I learned how hard my body really is through training.

It was hard and painful at first, but I got better, stronger, and had more stamina for the first 90 days when I ever thought I would. People do not know that we trained very intensely on the show, but the most important thing we did was to go.

Now I train five days a week. I walk / run in the morning with approx. 45 minutes of weight training. On the weekends (usually Saturday) I go hiking. And my 4-year-old keeps me on my toes, just like my husband, who is a very active personal trainer. I have no choice but to go with them!

These three changes made the biggest difference in my weight loss results.
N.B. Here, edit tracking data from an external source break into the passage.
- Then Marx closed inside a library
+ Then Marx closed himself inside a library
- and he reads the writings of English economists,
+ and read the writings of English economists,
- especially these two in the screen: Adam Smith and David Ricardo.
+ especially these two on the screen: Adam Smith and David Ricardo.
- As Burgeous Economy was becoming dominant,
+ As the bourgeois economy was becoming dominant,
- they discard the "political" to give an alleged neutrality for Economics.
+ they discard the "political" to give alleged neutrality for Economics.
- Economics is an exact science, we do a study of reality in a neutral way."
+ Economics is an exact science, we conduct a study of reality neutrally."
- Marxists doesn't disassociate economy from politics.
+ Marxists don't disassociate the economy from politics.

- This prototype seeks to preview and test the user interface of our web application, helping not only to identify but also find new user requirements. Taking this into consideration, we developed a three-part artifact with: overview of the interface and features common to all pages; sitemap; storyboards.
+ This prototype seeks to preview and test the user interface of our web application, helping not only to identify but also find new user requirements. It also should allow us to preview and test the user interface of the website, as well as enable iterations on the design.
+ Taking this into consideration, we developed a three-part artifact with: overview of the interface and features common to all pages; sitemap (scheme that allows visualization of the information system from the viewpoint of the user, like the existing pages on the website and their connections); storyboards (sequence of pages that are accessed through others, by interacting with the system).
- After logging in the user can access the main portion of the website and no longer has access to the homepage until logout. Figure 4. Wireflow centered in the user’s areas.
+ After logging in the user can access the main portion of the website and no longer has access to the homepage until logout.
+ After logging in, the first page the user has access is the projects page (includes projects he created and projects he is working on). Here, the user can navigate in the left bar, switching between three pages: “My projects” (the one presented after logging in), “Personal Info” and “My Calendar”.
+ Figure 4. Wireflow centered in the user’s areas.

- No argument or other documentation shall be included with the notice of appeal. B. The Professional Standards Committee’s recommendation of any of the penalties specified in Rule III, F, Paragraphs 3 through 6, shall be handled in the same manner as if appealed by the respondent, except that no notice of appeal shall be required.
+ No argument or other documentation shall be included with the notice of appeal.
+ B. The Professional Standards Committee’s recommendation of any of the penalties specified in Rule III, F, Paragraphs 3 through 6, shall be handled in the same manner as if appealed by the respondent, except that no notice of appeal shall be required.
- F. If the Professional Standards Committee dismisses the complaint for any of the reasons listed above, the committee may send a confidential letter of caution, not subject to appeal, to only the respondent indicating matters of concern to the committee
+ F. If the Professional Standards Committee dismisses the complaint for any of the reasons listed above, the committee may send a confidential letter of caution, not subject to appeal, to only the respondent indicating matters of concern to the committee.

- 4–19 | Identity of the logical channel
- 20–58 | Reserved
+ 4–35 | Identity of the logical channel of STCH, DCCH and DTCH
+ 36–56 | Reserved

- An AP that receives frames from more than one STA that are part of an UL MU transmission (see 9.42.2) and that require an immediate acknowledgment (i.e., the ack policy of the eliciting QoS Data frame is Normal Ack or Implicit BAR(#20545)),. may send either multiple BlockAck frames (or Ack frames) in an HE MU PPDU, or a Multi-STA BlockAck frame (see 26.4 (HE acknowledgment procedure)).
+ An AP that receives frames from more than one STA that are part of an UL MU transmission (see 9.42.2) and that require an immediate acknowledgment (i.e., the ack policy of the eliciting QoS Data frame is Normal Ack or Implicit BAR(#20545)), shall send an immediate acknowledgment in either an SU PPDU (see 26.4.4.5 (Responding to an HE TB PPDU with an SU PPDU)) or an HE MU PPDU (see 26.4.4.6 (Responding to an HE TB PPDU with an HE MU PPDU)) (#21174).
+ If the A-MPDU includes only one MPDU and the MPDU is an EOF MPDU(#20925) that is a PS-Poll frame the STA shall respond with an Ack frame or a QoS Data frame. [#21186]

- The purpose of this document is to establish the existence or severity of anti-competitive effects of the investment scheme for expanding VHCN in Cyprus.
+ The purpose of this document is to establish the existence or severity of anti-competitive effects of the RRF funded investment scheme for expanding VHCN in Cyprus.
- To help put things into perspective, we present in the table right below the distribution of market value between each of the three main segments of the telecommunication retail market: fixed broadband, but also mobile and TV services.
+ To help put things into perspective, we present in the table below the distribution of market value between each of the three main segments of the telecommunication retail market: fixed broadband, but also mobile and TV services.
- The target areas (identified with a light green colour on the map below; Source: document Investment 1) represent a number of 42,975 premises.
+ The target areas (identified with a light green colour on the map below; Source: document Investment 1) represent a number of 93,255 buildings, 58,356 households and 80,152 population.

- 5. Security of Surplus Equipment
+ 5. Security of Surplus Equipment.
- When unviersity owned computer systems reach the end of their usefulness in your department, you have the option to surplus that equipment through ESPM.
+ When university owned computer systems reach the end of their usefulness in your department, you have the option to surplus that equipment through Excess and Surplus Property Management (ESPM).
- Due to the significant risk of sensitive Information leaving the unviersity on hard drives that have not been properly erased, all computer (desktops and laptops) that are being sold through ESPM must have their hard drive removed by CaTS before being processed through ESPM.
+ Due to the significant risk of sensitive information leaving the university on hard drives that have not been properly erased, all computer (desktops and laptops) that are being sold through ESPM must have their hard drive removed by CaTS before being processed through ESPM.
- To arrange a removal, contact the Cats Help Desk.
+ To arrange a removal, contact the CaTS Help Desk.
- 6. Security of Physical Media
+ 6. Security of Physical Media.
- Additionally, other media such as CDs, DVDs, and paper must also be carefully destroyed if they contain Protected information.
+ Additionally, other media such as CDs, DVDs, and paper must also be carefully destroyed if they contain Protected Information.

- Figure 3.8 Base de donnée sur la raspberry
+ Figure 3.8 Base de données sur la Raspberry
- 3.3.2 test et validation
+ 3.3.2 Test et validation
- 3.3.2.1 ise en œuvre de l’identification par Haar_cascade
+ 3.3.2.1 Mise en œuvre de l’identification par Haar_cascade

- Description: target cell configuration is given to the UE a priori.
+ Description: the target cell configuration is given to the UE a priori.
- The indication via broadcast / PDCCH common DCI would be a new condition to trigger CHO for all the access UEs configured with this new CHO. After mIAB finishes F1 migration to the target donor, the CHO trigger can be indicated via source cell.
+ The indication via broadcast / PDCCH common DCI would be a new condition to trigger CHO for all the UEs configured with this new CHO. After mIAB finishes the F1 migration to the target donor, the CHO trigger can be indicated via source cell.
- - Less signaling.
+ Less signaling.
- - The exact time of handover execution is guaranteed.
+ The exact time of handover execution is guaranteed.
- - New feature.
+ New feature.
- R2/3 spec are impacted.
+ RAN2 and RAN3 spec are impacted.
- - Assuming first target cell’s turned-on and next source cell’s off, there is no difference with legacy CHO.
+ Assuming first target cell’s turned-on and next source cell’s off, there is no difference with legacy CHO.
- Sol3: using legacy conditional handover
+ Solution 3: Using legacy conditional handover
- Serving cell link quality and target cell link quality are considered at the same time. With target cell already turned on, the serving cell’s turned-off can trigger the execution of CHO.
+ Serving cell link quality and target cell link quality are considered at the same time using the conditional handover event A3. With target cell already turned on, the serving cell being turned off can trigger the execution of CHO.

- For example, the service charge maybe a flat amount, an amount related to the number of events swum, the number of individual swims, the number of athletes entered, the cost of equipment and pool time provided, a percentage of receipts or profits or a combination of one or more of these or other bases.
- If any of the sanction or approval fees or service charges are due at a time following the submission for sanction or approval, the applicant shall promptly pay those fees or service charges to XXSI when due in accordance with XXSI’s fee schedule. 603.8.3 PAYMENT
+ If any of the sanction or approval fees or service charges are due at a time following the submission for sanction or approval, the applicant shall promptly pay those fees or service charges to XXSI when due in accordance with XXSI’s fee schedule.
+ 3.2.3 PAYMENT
  1. I accepted that I am not an intuitive eater. I had to learn to eat according to my body and my relationship to food. Tracking my meals and calorie intake kept me responsible and helped me understand what food nourished me and what foods I could fit. I also had a log of several months to look back on when I felt stuck or felt I needed to make changes. Diaries are not just about macros; they are a plan for what works for your body and what does not work. I also wanted to log my mood, energy and training to see when I needed to rest and when I needed to push.

  2. I never gave up. It was the first time I just kept going. I would stop a million times. I had weeks where I lost zero pounds or even gained weight. I had to accept that weight loss is never linear. It’s up and down, but it’s those who keep on succeeding! Your body needs time to adapt.

  3. I prioritized myself in all aspects of my life. I changed careers, I branched out and tried new forms of exercise, and I celebrated every milestone and shared it with others.

I lost 120 pounds in nine months.

After the show, I found my ideal weight of about 25-28 percent body fat and learned to gain muscle so my calorie burn remained high. Six years after maintenance, I became pregnant and had a baby. My body has certainly changed in my 40s, but I am proud to say that I am healthy, happy and most of all strong.

I will be responsible in my Facebook group “Road down“With other women who focus on health while having a life. Social media can be a dark place, but with the weight loss community, it has been very supportive for me. I am very proud of my journey and am so grateful for my time on TBL and mine TBL family.

Losing weight with my sister and doing projects with her along the way has been a dream come true! The real work started after TBL ended and I am proud to say that I have kept my health a priority. I am a happy person and have a healthy, great family when I have bad days. And I know I always have another chance in 24 hours to make better choices.